Five Johnson solids are deltahedra, with only triangle faces.
- J12 Triangular bipyramid
- J13 Pentagonal bipyramid
- J17 Gyroelongated square bipyramid
- J51 Triaugmented triangular prism
- J84 Snub disphenoid

=== Elementary solids ===
Seventeen Johnson solids may be categorized as elementary polyhedra, meaning they cannot be separated by a plane to create two small convex polyhedra with regular faces. The first six Johnson solids satisfy this criterion:
- J1 square pyramid
- J2 pentagonal pyramid
- J3 triangular cupola
- J4 square cupola
- J5 pentagonal cupola
- J6 pentagonal rotunda

The criterion is also satisfied by eleven other Johnson solids:
- J63 tridiminished icosahedron
- J80 parabidiminished rhombicosidodecahedron
- J83 tridiminished rhombicosidodecahedron
- J84 snub disphenoid
- J85 snub square antiprism
- J86 sphenocorona
- J88 sphenomegacorona
- J89 hebesphenomegacorona
- J90 disphenocingulum
- J91 bilunabirotunda
- J92 triangular hebesphenorotunda

=== Chiral solids ===

The five gyroelongated bicupolas or birotundas are chiral and have distinct left-handed and right-handed forms.
- J44 Gyroelongated triangular bicupola
- J45 Gyroelongated square bicupola
- J46 Gyroelongated pentagonal bicupola
- J47 Gyroelongated pentagonal cupolarotunda
- J48 Gyroelongated pentagonal birotunda

=== Circumscribable solids ===

Twenty five of the Johnson solids have vertices that exist on the surface of a sphere. All of them can be seen to be related to a Platonic or Archimedean solid by gyration, diminishment, or dissection.
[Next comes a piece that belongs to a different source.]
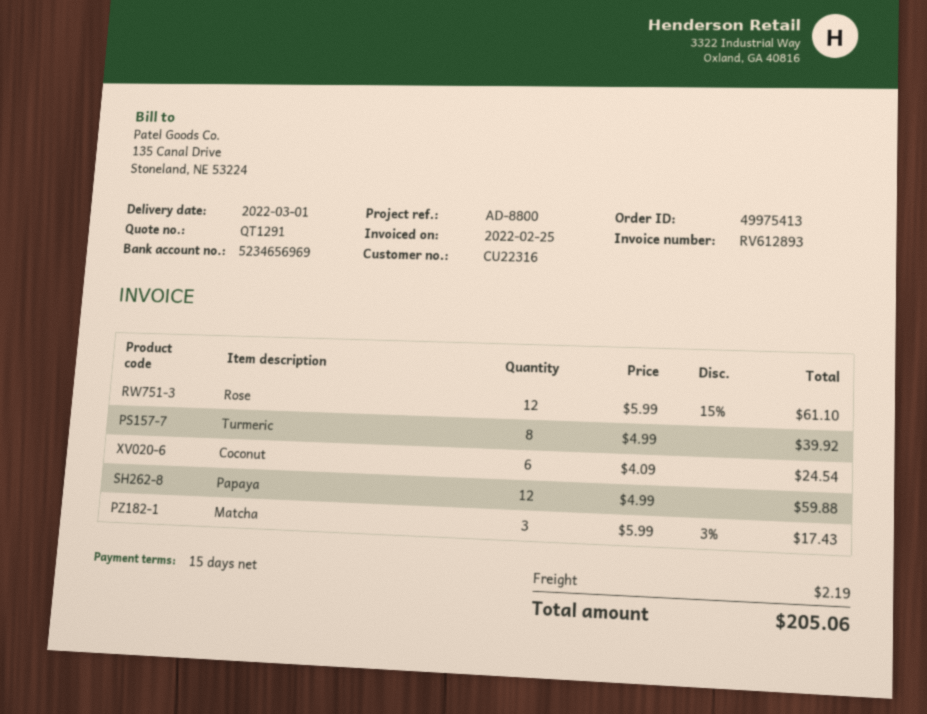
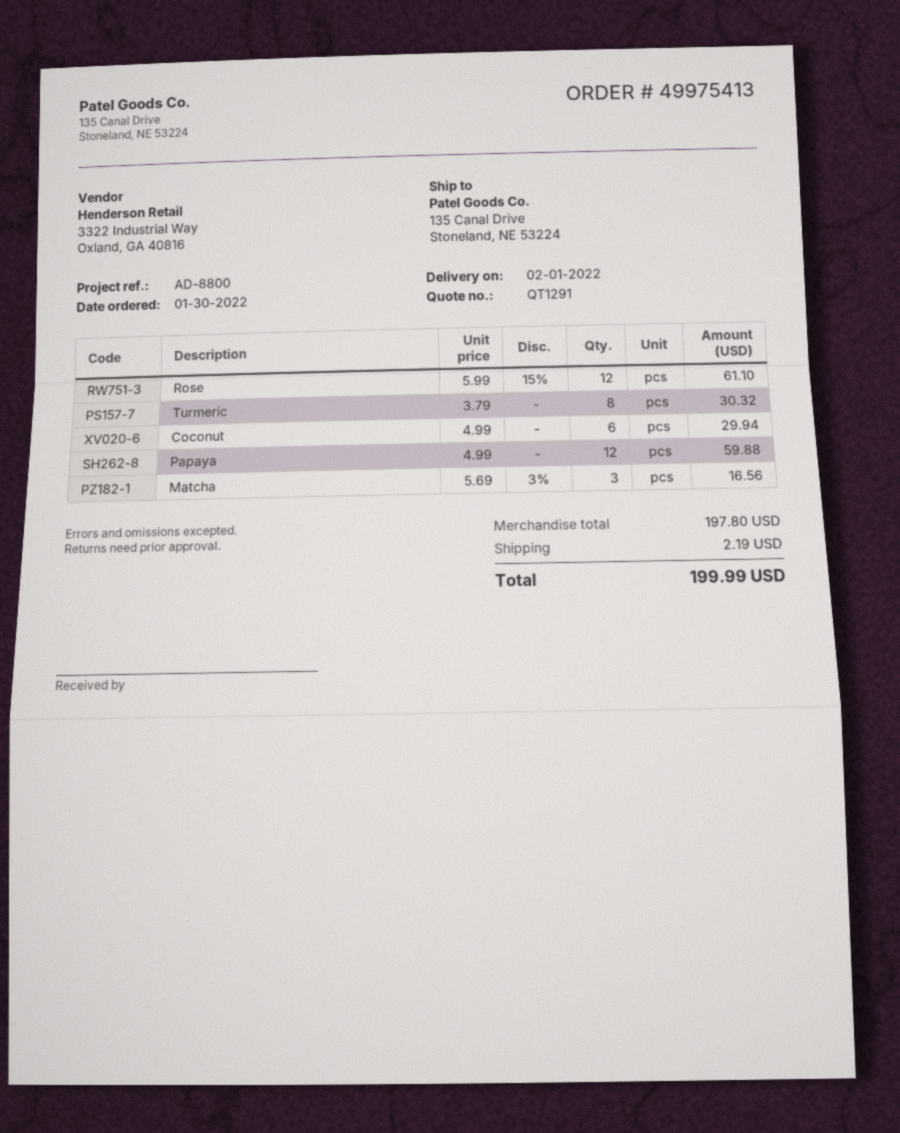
delivery date: 2022-03-01 -> 2022-02-01
Turmeric: 8 x 4.99 = 39.92 -> 8 x 3.79 = 30.32
Coconut: 6 x 4.09 = 24.54 -> 6 x 4.99 = 29.94
Matcha: 3 x 5.99 - 3% = 17.43 -> 3 x 5.69 - 3% = 16.56
total: 205.06 -> 199.99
| Octahedron | Icosahedron |  |  |  |
|---|---|---|---|---|
| J1 | J2 | J11 | J62 | J63 |

| Cuboctahedron |  | Rhombicuboctahedron |  |  | Icosidodecahedron |  |
| J3 | J27 | J4 | J19 | J37 | J6 | J34 |
Rhombicosidodecahedron
| J5 | J72 | J73 | J74 | J75 | J76 | J77 |
| J78 | J79 | J80 | J81 | J82 | J83 |

== Characteristics of solids ==
Every polyhedron has its own characteristics, including symmetry and measurement. An object is said to have symmetry if there is a transformation that maps it to itself. All of those transformations may be composed in a group, alongside the group's number of elements, known as the order. In two-dimensional space, these transformations include rotating around the center of a polygon and reflecting an object around the perpendicular bisector of a polygon. The mensuration of polyhedra includes the surface area and volume. An area is a two-dimensional measurement calculated by the product of length and width; for a polyhedron, the surface area is the sum of the areas of all of its faces. A volume is a measurement of a region in three-dimensional space. The volume of a polyhedron may be ascertained in different ways: either through its base and height (like for pyramids and prisms), by slicing it off into pieces and summing their individual volumes, or by finding the root of a polynomial representing the polyhedron.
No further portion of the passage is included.